Our Gateshead workshop has increasingly become an array of cultures and languages. Recently, the number of our refugees and asylum seekers has grown, and they have shared their stories and become included in our diverse community.
Everyone is welcomed into our workshops. There is no need to meet any requirements before coming to the workshop – we accept everyone as they are. Our trainees are diverse, from different backgrounds and with radically different stories as to how they came to engage with Handcrafted. Each one has their own story about what they have experienced to be here today, and where they want their lives to go.
Since January, 48% of our sessions have been attended by trainees who are not native English speakers, and this has increased to over 60% in the past few months.
We brought in a Farsi translator to help us get to know four of our Iranian trainees better, and understand how we can help them more. The group of four trainees, Kaveh, Hossein, Mohammad and Mahmood, had various professions back in Iran. Having fled to the UK, they have begun to settle into their new home.
The trainees really enjoy carpentry, whether they’ve had any previous experience with it before or not. The workshop offers them a space of safety and relief from the pressures that face them in their daily lives.
All of our trainees spend a few days each week at college improving their English which they then practice in the workshop. We have seen amazing progress with the conversation ability with these guys, as they gain confidence in their abilities.
“I really enjoy working in the workshop” – Kaveh
“I really like doing creative jobs, and it gives me relief working in the workshop” – Mahmood
Most of the products these guys make however are for their families and homes. We have seen them make tables, chairs, toys for their children as well as other pieces furniture. Their skills amaze all of us at Handcrafted, with incredible care and design in everything they make. Those who have more experience with carpentry help those who are less skilled, with beautiful results.

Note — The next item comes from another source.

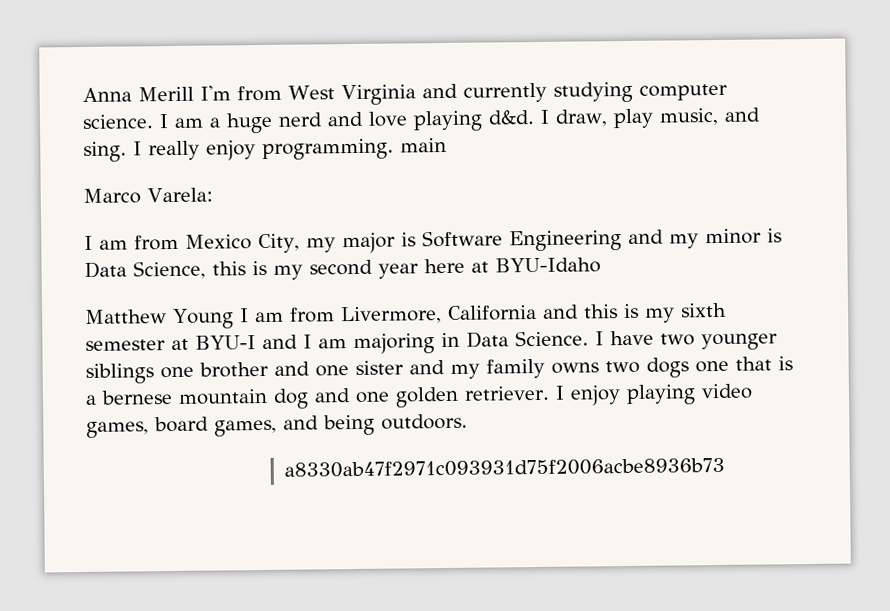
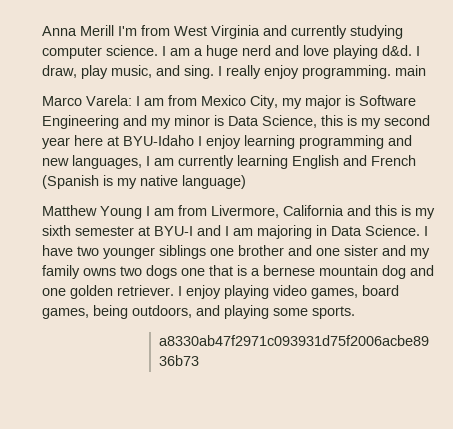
(213, 195) // -> (132, 100) none
(601, 265) none -> [198,135,412,149] [42,155,416,169] [42,175,246,189] I enjoy learning programming and new languages, I am currently learning English and French (Spanish is my native language)
[283,413,468,436] and being outdoors. -> [93,305,355,319] being outdoors, and playing some sports.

Our Woodwork Trainer, Peter, says “It’s great learning about different culture and traditions. Mohammed is a wonderful carver and helps around the workshop sharpening our chisels. We’ve also tasted traditional cuisine from Iran when some of our trainees cooked for the entire workshop, which was great.”
Our community is inclusive of everyone. Our hubs feel like big families, where everyone can support one another, and everyone can grow and learn together. Inclusion leads to increasing self-confidence, meaning that we see a marked improvement in the mental health and social mobility of many of our trainees.